## Task description
Once the images are set aside, return every entry exactly.

-*-

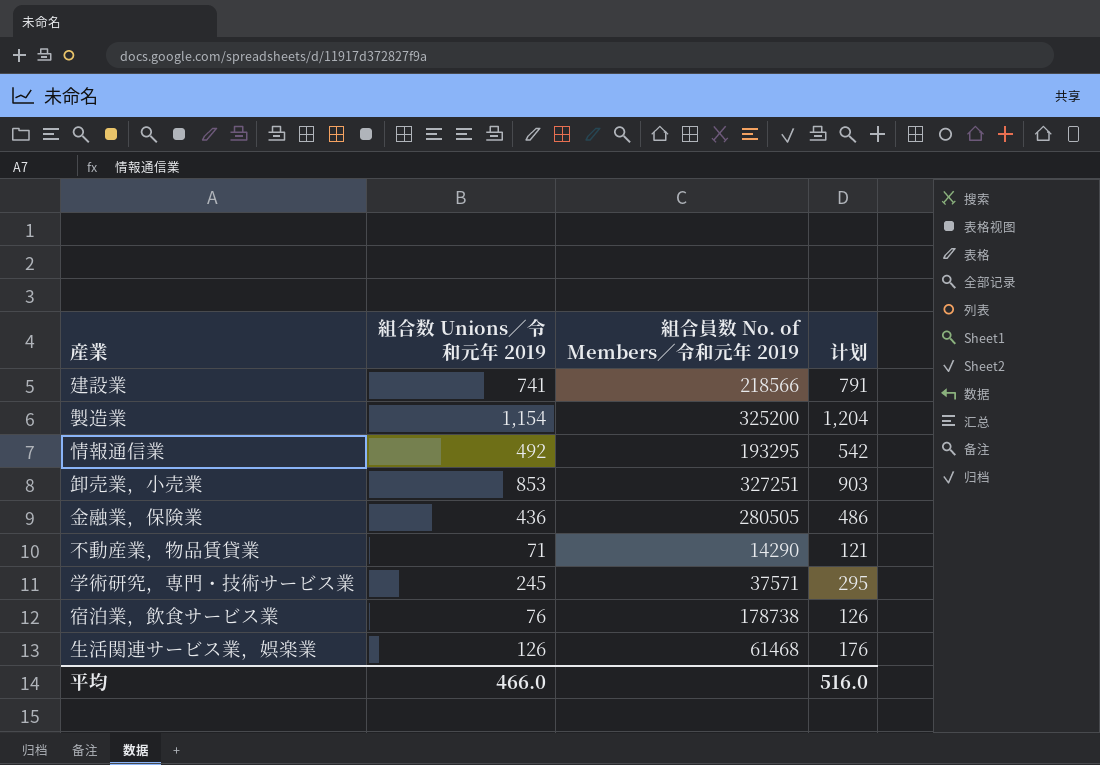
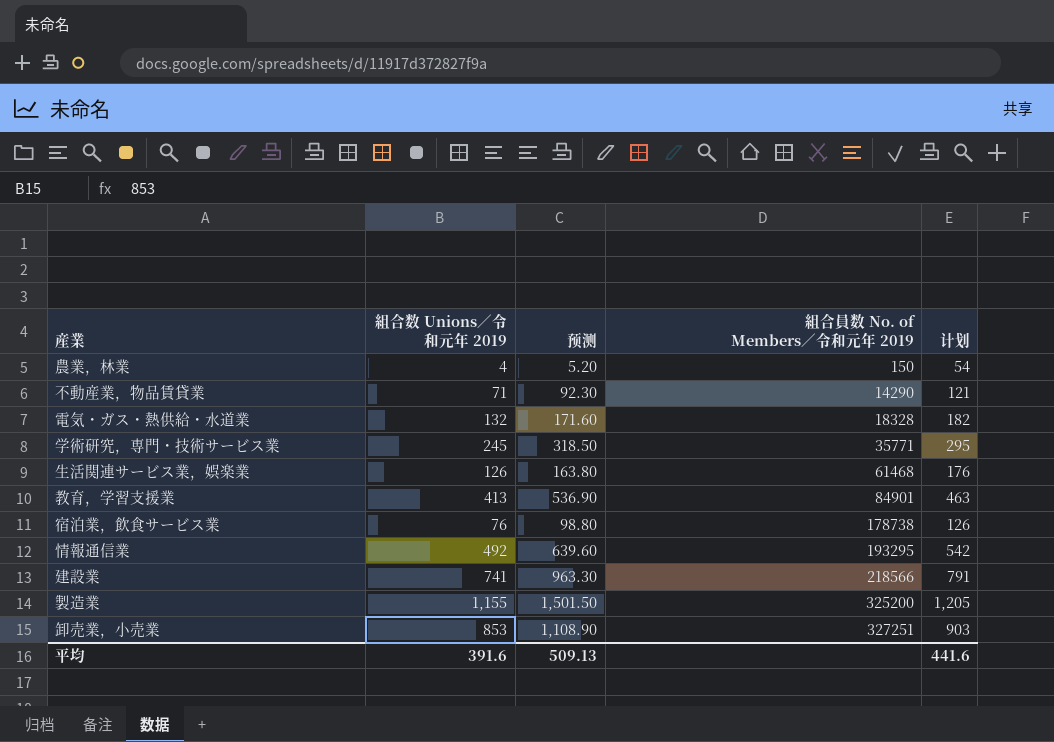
row order: none -> 組合員数 No. of Members／令和元年 2019 ascending
column 预测 | formula: none -> [組合数 Unions／令和元年 2019] * 1.3
row 金融業，保険業: 436 | 280505 | 486 -> none
row 農業，林業: none -> 4 | 5.20 | 150 | 54
row 電気・ガス・熱供給・水道業: none -> 132 | 171.60 | 18328 | 182
学術研究，専門・技術サービス業 | 組合員数 No. of Members／令和元年 2019: 37571 -> 35771
row 教育，学習支援業: none -> 413 | 536.90 | 84901 | 463
製造業 | 組合数 Unions／令和元年 2019: 1,154 -> 1,155
製造業 | 计划: 1,204 -> 1,205
平均 | 組合数 Unions／令和元年 2019: 466.0 -> 391.6
平均 | 计划: 516.0 -> 441.6

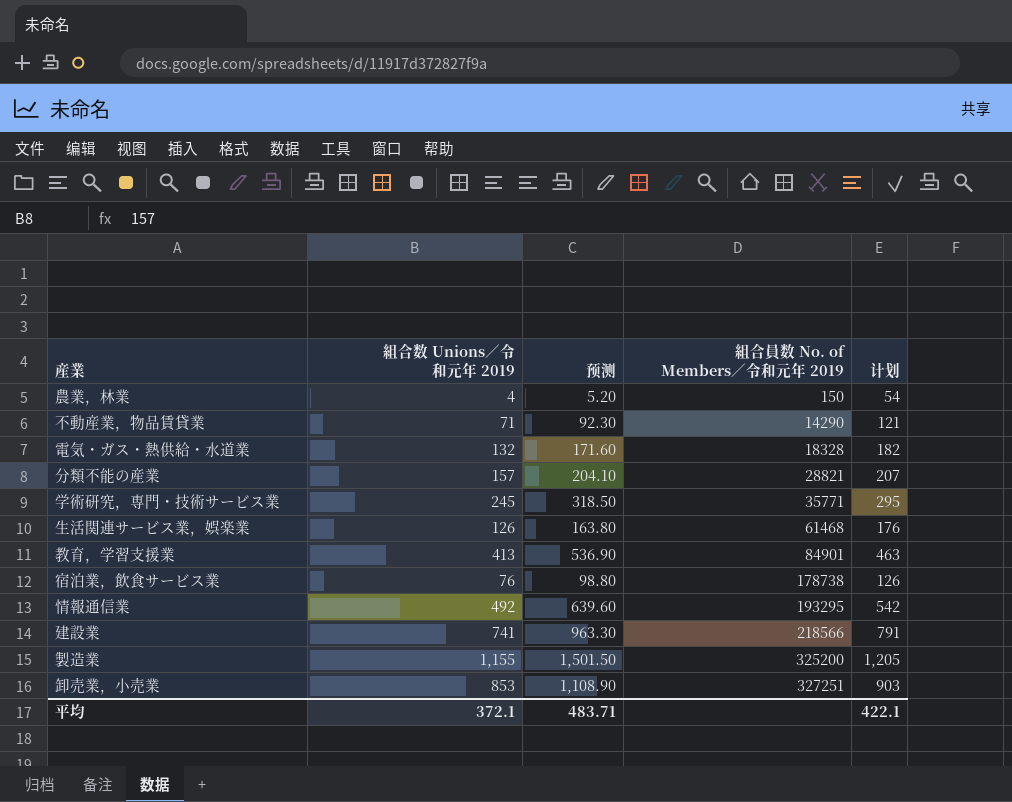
row 分類不能の産業: none -> 157 | 204.10 | 28821 | 207
平均 | 組合数 Unions／令和元年 2019: 391.6 -> 372.1
平均 | 预测: 509.13 -> 483.71
平均 | 计划: 441.6 -> 422.1

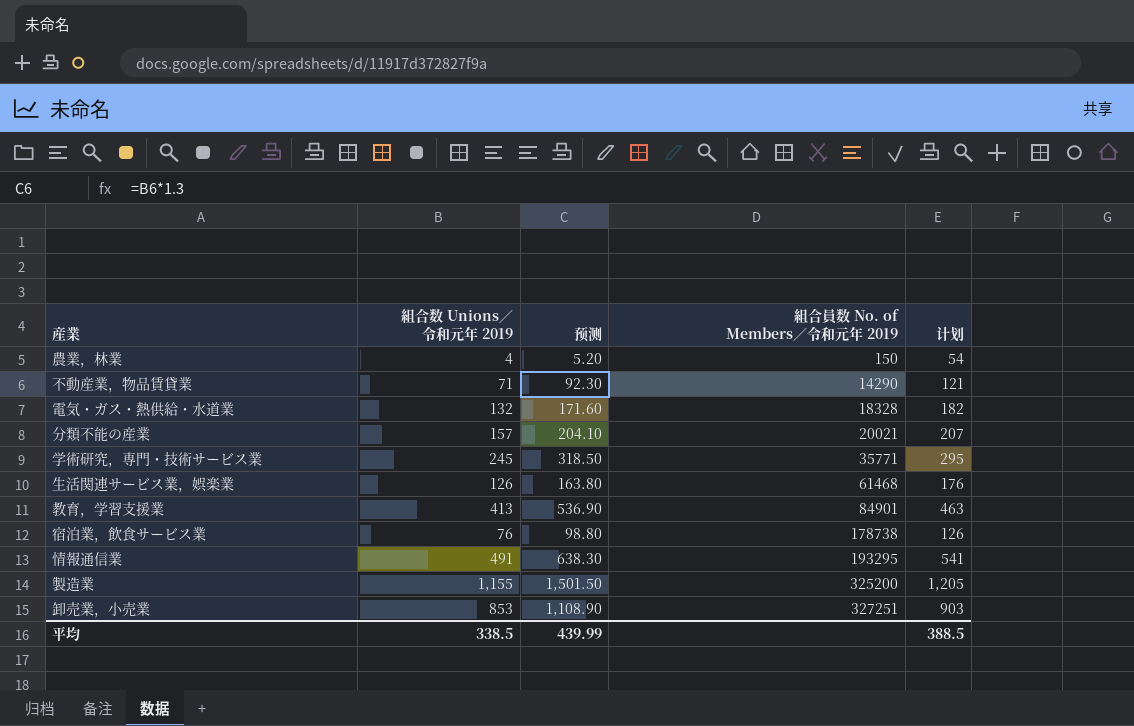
row 建設業: 741 | 963.30 | 218566 | 791 -> none
分類不能の産業 | 組合員数 No. of Members／令和元年 2019: 28821 -> 20021
情報通信業 | 組合数 Unions／令和元年 2019: 492 -> 491
情報通信業 | 预测: 639.60 -> 638.30
情報通信業 | 计划: 542 -> 541
平均 | 組合数 Unions／令和元年 2019: 372.1 -> 338.5
平均 | 预测: 483.71 -> 439.99
平均 | 计划: 422.1 -> 388.5

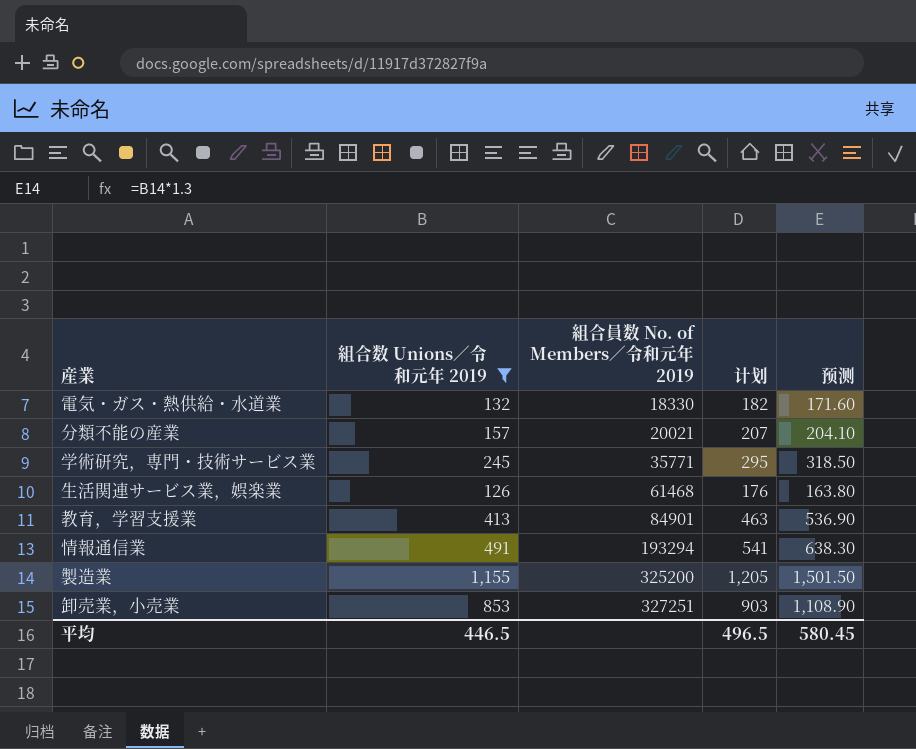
filter: none -> 組合数 Unions／令和元年 2019 >= 126
column 预测 | position: 3 -> 5
電気・ガス・熱供給・水道業 | 組合員数 No. of Members／令和元年 2019: 18328 -> 18330
情報通信業 | 組合員数 No. of Members／令和元年 2019: 193295 -> 193294
平均 | 組合数 Unions／令和元年 2019: 338.5 -> 446.5
平均 | 计划: 388.5 -> 496.5
平均 | 预测: 439.99 -> 580.45

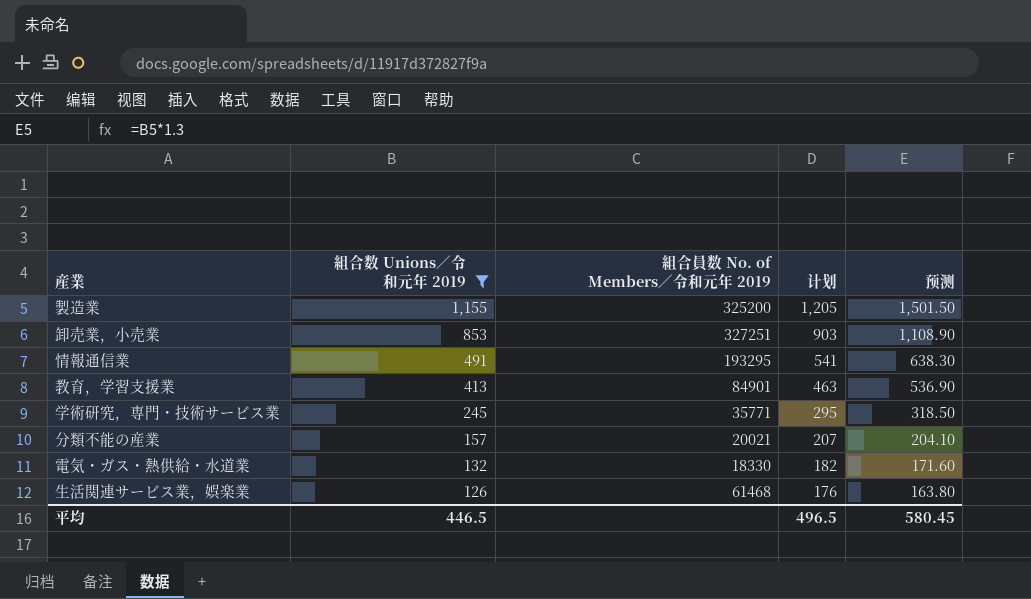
row order: 組合員数 No. of Members／令和元年 2019 ascending -> 組合数 Unions／令和元年 2019 descending
情報通信業 | 組合員数 No. of Members／令和元年 2019: 193294 -> 193295

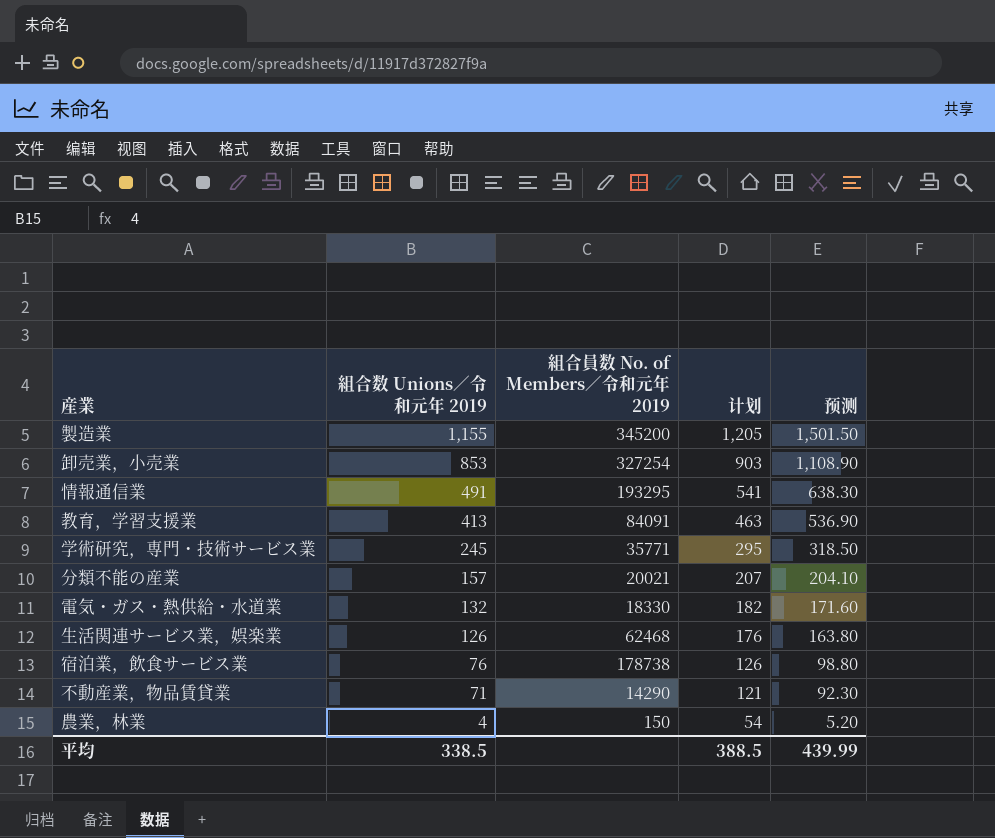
filter: 組合数 Unions／令和元年 2019 >= 126 -> none
製造業 | 組合員数 No. of Members／令和元年 2019: 325200 -> 345200
卸売業，小売業 | 組合員数 No. of Members／令和元年 2019: 327251 -> 327254
教育，学習支援業 | 組合員数 No. of Members／令和元年 2019: 84901 -> 84091
生活関連サービス業，娯楽業 | 組合員数 No. of Members／令和元年 2019: 61468 -> 62468
平均 | 組合数 Unions／令和元年 2019: 446.5 -> 338.5
平均 | 计划: 496.5 -> 388.5
平均 | 预测: 580.45 -> 439.99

-*-

## Response box
row order: none -> 組合員数 No. of Members／令和元年 2019 ascending
column 预测 | formula: none -> [組合数 Unions／令和元年 2019] * 1.3
row 金融業，保険業: 436 | 280505 | 486 -> none
row 農業，林業: none -> 4 | 5.20 | 150 | 54
row 電気・ガス・熱供給・水道業: none -> 132 | 171.60 | 18328 | 182
学術研究，専門・技術サービス業 | 組合員数 No. of Members／令和元年 2019: 37571 -> 35771
row 教育，学習支援業: none -> 413 | 536.90 | 84901 | 463
製造業 | 組合数 Unions／令和元年 2019: 1,154 -> 1,155
製造業 | 计划: 1,204 -> 1,205
平均 | 組合数 Unions／令和元年 2019: 466.0 -> 391.6
平均 | 计划: 516.0 -> 441.6

row 分類不能の産業: none -> 157 | 204.10 | 28821 | 207
平均 | 組合数 Unions／令和元年 2019: 391.6 -> 372.1
平均 | 预测: 509.13 -> 483.71
平均 | 计划: 441.6 -> 422.1

row 建設業: 741 | 963.30 | 218566 | 791 -> none
分類不能の産業 | 組合員数 No. of Members／令和元年 2019: 28821 -> 20021
情報通信業 | 組合数 Unions／令和元年 2019: 492 -> 491
情報通信業 | 预测: 639.60 -> 638.30
情報通信業 | 计划: 542 -> 541
平均 | 組合数 Unions／令和元年 2019: 372.1 -> 338.5
平均 | 预测: 483.71 -> 439.99
平均 | 计划: 422.1 -> 388.5

filter: none -> 組合数 Unions／令和元年 2019 >= 126
column 预测 | position: 3 -> 5
電気・ガス・熱供給・水道業 | 組合員数 No. of Members／令和元年 2019: 18328 -> 18330
情報通信業 | 組合員数 No. of Members／令和元年 2019: 193295 -> 193294
平均 | 組合数 Unions／令和元年 2019: 338.5 -> 446.5
平均 | 计划: 388.5 -> 496.5
平均 | 预测: 439.99 -> 580.45

row order: 組合員数 No. of Members／令和元年 2019 ascending -> 組合数 Unions／令和元年 2019 descending
情報通信業 | 組合員数 No. of Members／令和元年 2019: 193294 -> 193295

filter: 組合数 Unions／令和元年 2019 >= 126 -> none
製造業 | 組合員数 No. of Members／令和元年 2019: 325200 -> 345200
卸売業，小売業 | 組合員数 No. of Members／令和元年 2019: 327251 -> 327254
教育，学習支援業 | 組合員数 No. of Members／令和元年 2019: 84901 -> 84091
生活関連サービス業，娯楽業 | 組合員数 No. of Members／令和元年 2019: 61468 -> 62468
平均 | 組合数 Unions／令和元年 2019: 446.5 -> 338.5
平均 | 计划: 496.5 -> 388.5
平均 | 预测: 580.45 -> 439.99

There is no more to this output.